Ensuite on le met sous la presse, d’où on le retire comme un gros gâteau que l’on divise au moyen d’un fil d’archal en petits carrés, que l’on place sur les séchoirs. Cette dessiccation, pour être complète, se fait souvent attendre plus d’un mois, selon l’état de la température.

Lorsque l’indigo est parfaitement sec, on le met dans des caisses pour le livrer au commerce.

Cette manière de faire la récolte est celle qui est usitée partout aux Philippines.

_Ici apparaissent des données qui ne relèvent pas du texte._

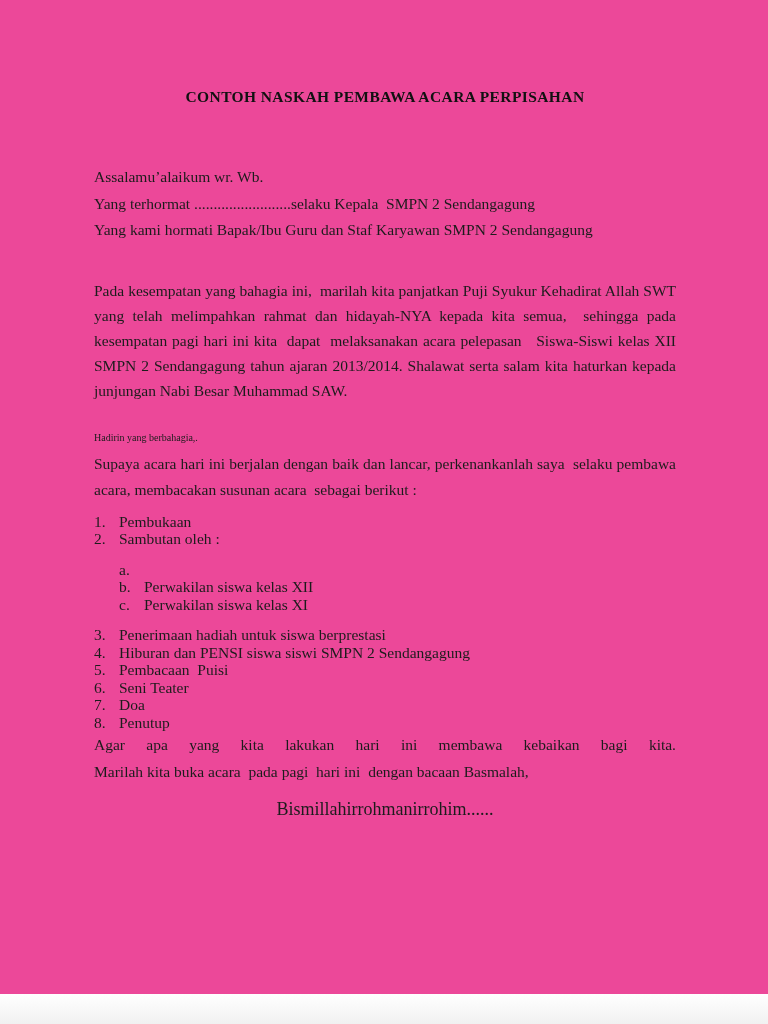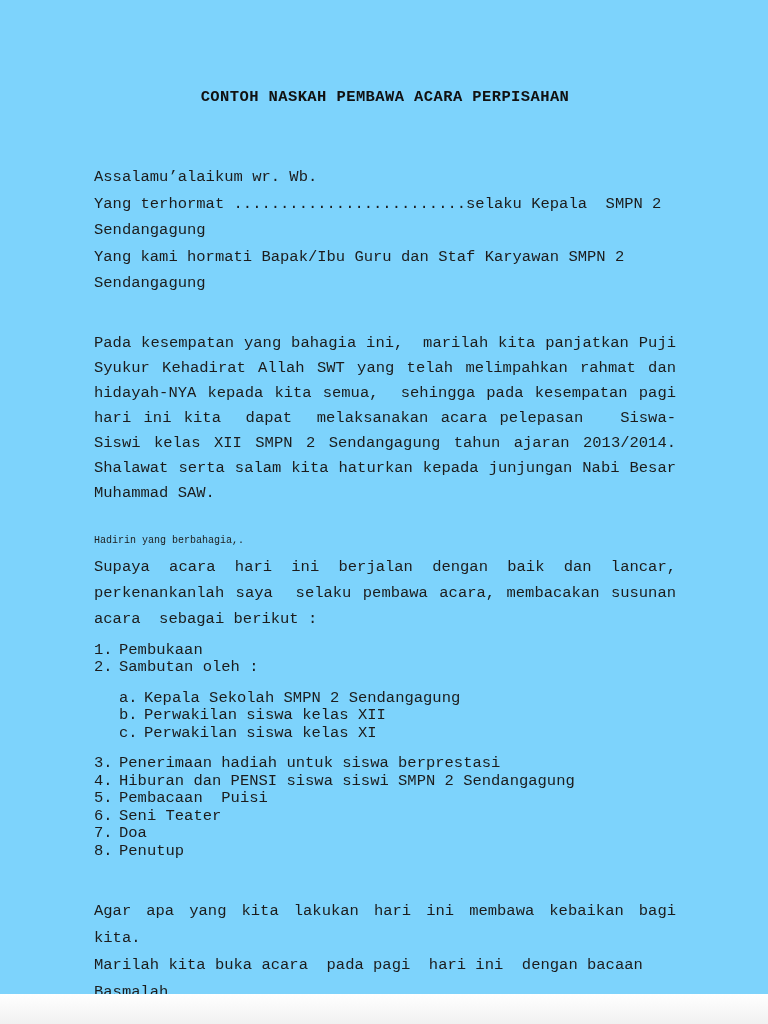--- a/index.html
+++ b/index.html
@@ -12,8 +12,8 @@
     width: 768px;
     height: 1024px;
     margin: 0 auto;
-    background: #7dd3fc;
-    font-family: Liberation Mono, monospace;
+    background: #ec4899;
+    font-family: Liberation Serif, serif;
     color: #1c1c1c;
     overflow: hidden;
     box-sizing: border-box;

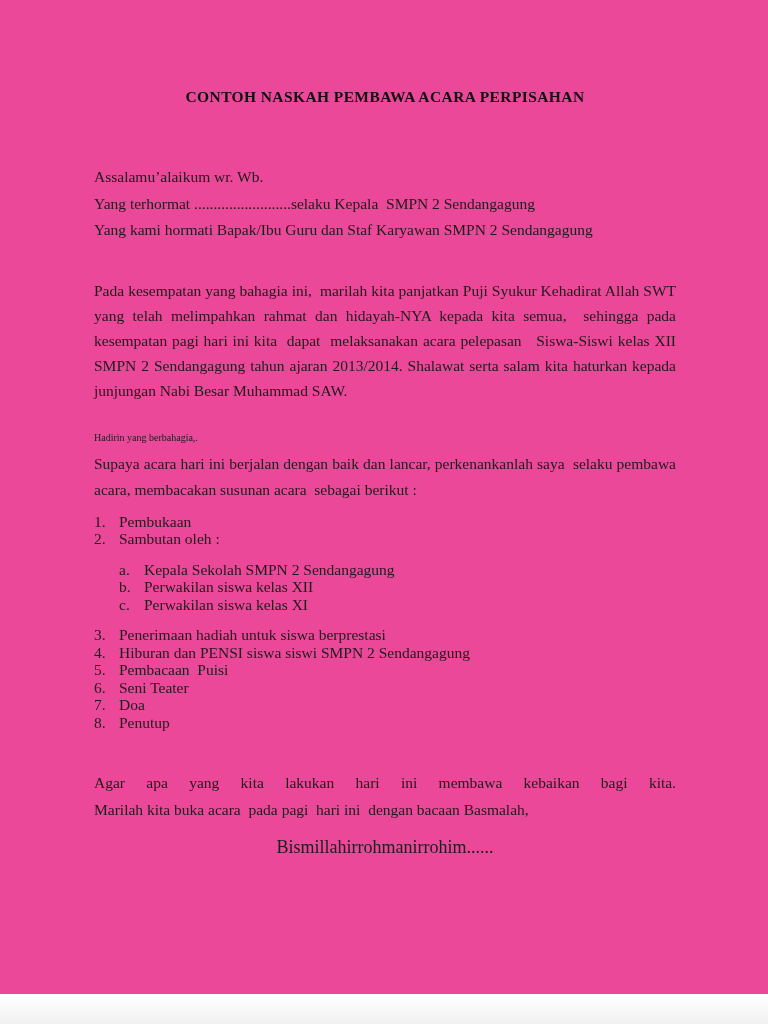--- a/index.html
+++ b/index.html
@@ -141,7 +141,6 @@
     <div class="list-block sub">
       <div class="list-item">
         <span class="marker">a.</span>
-        <span class="label">Kepala Sekolah SMPN 2 Sendangagung</span>
       </div>
       <div class="list-item">
         <span class="marker">b.</span>

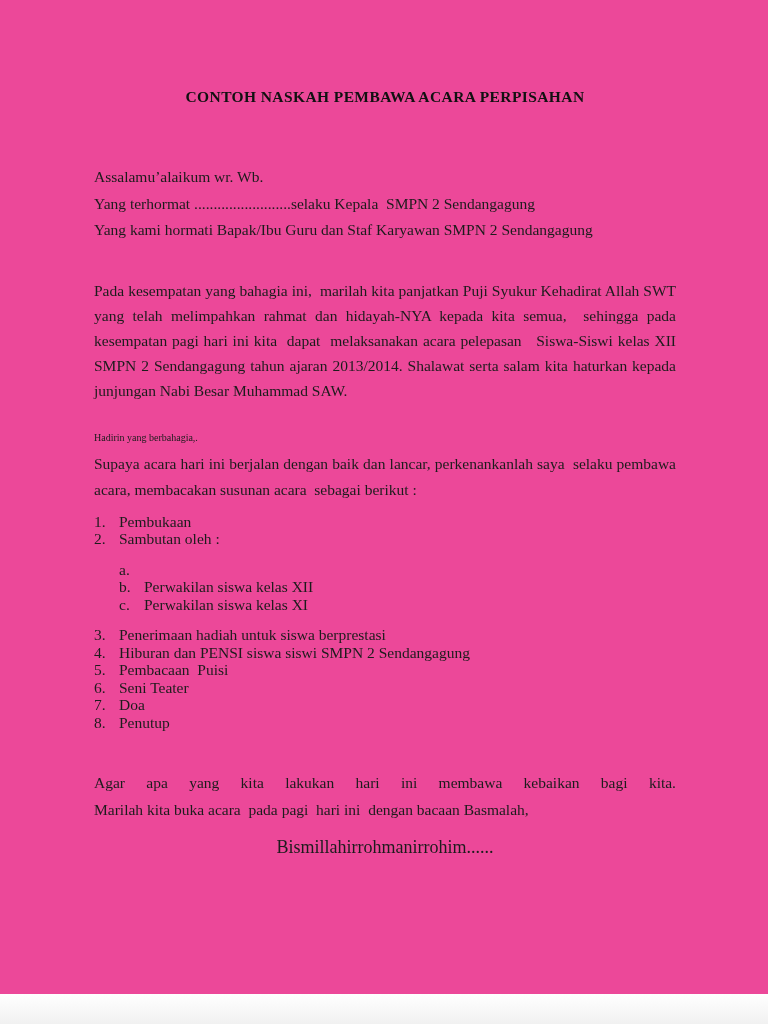--- a/index.html
+++ b/index.html
@@ -73,7 +73,6 @@
     flex: 0 0 25px;
   }
   .closing {
-    margin-top: 38px;
   }
   .closing .just-line {
     font-size: 15.5px;

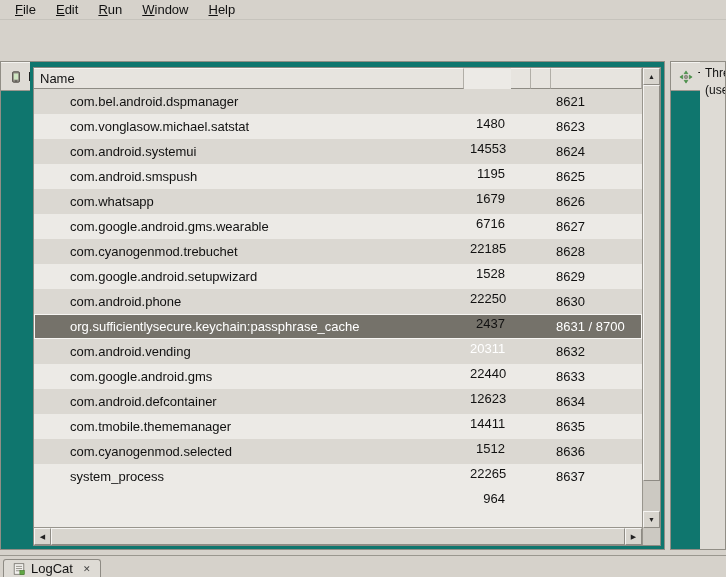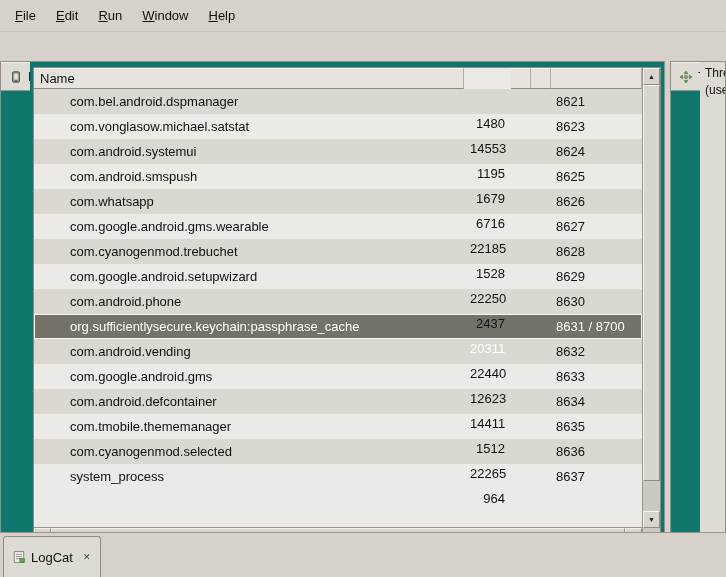--- a/index.html
+++ b/index.html
@@ -8,7 +8,7 @@
      font-family:"Liberation Sans",sans-serif;font-size:13px;color:#111;}
 
 
-.menubar{height:32px;display:flex;align-items:center;padding-left:5px;border-bottom:1px solid #c6c3bc;}
+.menubar{height:20px;display:flex;align-items:center;padding-left:5px;border-bottom:1px solid #c6c3bc;}
 .menu-item{padding:3px 10px;cursor:default;}
 .menu-label{display:block;}
 .menu-label::first-letter{text-decoration:underline;}

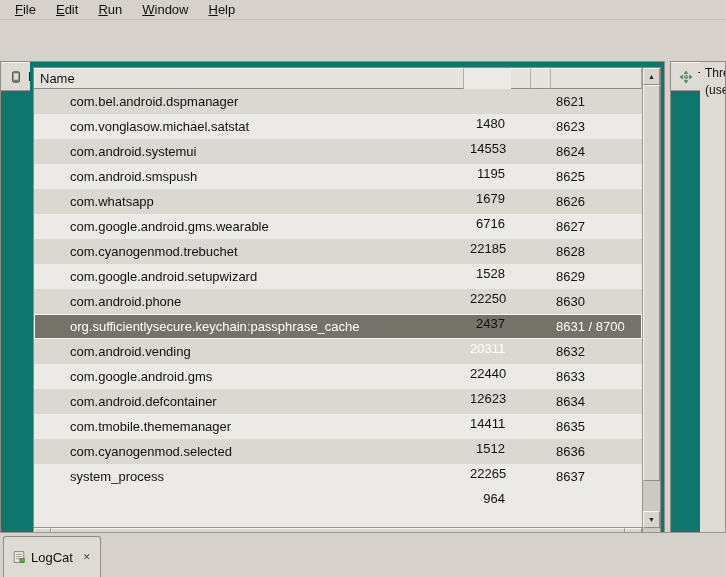--- a/index.html
+++ b/index.html
@@ -72,7 +72,7 @@
 .threads-content{flex:1;padding:3px 5px;font-size:12px;line-height:17px;white-space:nowrap;overflow:hidden;background:#dedbd5;}
 
 
-.logcat-bar{position:absolute;left:0;right:0;bottom:0;height:45px;border-top:1px solid #9a978f;
+.logcat-bar{position:absolute;left:0;right:0;bottom:0;height:22px;border-top:1px solid #9a978f;
   background:#d6d2cb;display:flex;align-items:stretch;padding:3px 0 0 3px;}
 .logcat-bar .tab{border:1px solid #8e8b84;border-bottom:none;border-radius:3px 3px 0 0;background:#dedbd5;}
 </style>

Cependant quelques grands cultivateurs y apportent une modification dont j’ai été le premier auteur, et qui réduit de beaucoup les frais de manipulation.

Cette modification consiste à remplacer les cuves pour la fermentation par un grand bassin en maçonnerie, disposé de manière à recevoir naturellement l’eau nécessaire pour le remplir dans l’espace d’une heure. A une distance de 50 à 60 mètres sur un plan au-dessous du niveau de ce bassin, on place le nombre de cuves nécessaires pour recevoir tout son contenu.

Ce bassin, dont les bords sont au niveau du sol, facilite beaucoup le travail, et apporte une grande économie de main-d’œuvre.

D’abord il se remplit sans qu’il soit nécessaire de puiser de l’eau à force de bras, et on évite de monter les plantes à une hauteur de 4 à 5 mètres.

L’Indien qui transporte la récolte à la fabrique arrive avec une petite charrette sans roues sur le bord du réservoir, et là, sans difficulté, il la décharge dans le réservoir même.

Les cuves pour le battage sont placées à une distance de 50 à 60 mètres sur une même ligne.

La première communique au réservoir par des bambous divisés en deux et formant une espèce de dalle; ensuite chaque cuve communique l’une avec l’autre par le même moyen. Le liquide se rend à la première cuve en recevant, dans toute la longueur du trajet qu’il parcourt, le contact de l’air.

Lorsque la première cuve est pleine, elle déverse par un robinet son trop-plein, qui va remplir la seconde cuve; et ainsi de suite jusqu’à la dernière.

Tout ce mouvement que reçoit le liquide est un véritable battage qui se complète avec peu de travail, et les deux tiers de moins d’ouvriers que dans le système des cuves de fermentation.

Les diverses autres cultures aux Philippines présentent si peu de différence avec celles des mêmes produits pratiquées dans d’autres pays, que je crois inutile de les décrire ici.